Assigned task:
Set down each line from the start of the material exactly, please, up to and including the one that contains "tax: 13.76 -> 13.26".

Material shown:
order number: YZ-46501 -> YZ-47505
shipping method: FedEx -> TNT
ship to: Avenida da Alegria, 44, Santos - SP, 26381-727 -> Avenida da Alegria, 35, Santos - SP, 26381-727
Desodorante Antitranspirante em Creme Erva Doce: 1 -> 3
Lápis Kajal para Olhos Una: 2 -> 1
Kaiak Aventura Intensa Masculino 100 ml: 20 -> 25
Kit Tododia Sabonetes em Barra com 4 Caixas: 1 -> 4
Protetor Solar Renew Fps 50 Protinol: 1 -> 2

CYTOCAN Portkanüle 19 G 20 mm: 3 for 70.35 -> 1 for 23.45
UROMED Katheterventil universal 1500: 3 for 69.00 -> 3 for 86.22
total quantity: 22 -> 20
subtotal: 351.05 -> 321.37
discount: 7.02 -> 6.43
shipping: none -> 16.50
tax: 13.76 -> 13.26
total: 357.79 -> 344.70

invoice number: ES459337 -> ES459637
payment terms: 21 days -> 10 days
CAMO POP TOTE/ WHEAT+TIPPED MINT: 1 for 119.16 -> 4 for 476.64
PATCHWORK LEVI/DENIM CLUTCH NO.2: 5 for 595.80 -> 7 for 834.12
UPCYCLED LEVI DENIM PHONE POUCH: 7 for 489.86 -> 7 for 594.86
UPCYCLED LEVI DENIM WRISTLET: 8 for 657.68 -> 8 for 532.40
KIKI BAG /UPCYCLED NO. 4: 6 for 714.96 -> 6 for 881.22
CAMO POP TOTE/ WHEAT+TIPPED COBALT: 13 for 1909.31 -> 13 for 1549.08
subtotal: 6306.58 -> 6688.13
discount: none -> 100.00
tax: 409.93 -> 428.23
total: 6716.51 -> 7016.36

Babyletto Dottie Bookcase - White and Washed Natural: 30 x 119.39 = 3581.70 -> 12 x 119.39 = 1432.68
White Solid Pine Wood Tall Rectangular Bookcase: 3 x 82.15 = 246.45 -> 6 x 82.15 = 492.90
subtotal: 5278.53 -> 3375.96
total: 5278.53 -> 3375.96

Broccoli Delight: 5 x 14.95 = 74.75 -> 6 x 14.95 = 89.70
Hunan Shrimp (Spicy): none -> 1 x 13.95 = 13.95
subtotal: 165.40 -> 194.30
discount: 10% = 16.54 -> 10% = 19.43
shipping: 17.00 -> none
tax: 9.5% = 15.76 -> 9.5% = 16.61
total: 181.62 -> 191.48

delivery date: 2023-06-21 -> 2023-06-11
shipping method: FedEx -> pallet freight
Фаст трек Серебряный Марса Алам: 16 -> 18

Result:
order number: YZ-46501 -> YZ-47505
shipping method: FedEx -> TNT
ship to: Avenida da Alegria, 44, Santos - SP, 26381-727 -> Avenida da Alegria, 35, Santos - SP, 26381-727
Desodorante Antitranspirante em Creme Erva Doce: 1 -> 3
Lápis Kajal para Olhos Una: 2 -> 1
Kaiak Aventura Intensa Masculino 100 ml: 20 -> 25
Kit Tododia Sabonetes em Barra com 4 Caixas: 1 -> 4
Protetor Solar Renew Fps 50 Protinol: 1 -> 2

CYTOCAN Portkanüle 19 G 20 mm: 3 for 70.35 -> 1 for 23.45
UROMED Katheterventil universal 1500: 3 for 69.00 -> 3 for 86.22
total quantity: 22 -> 20
subtotal: 351.05 -> 321.37
discount: 7.02 -> 6.43
shipping: none -> 16.50
tax: 13.76 -> 13.26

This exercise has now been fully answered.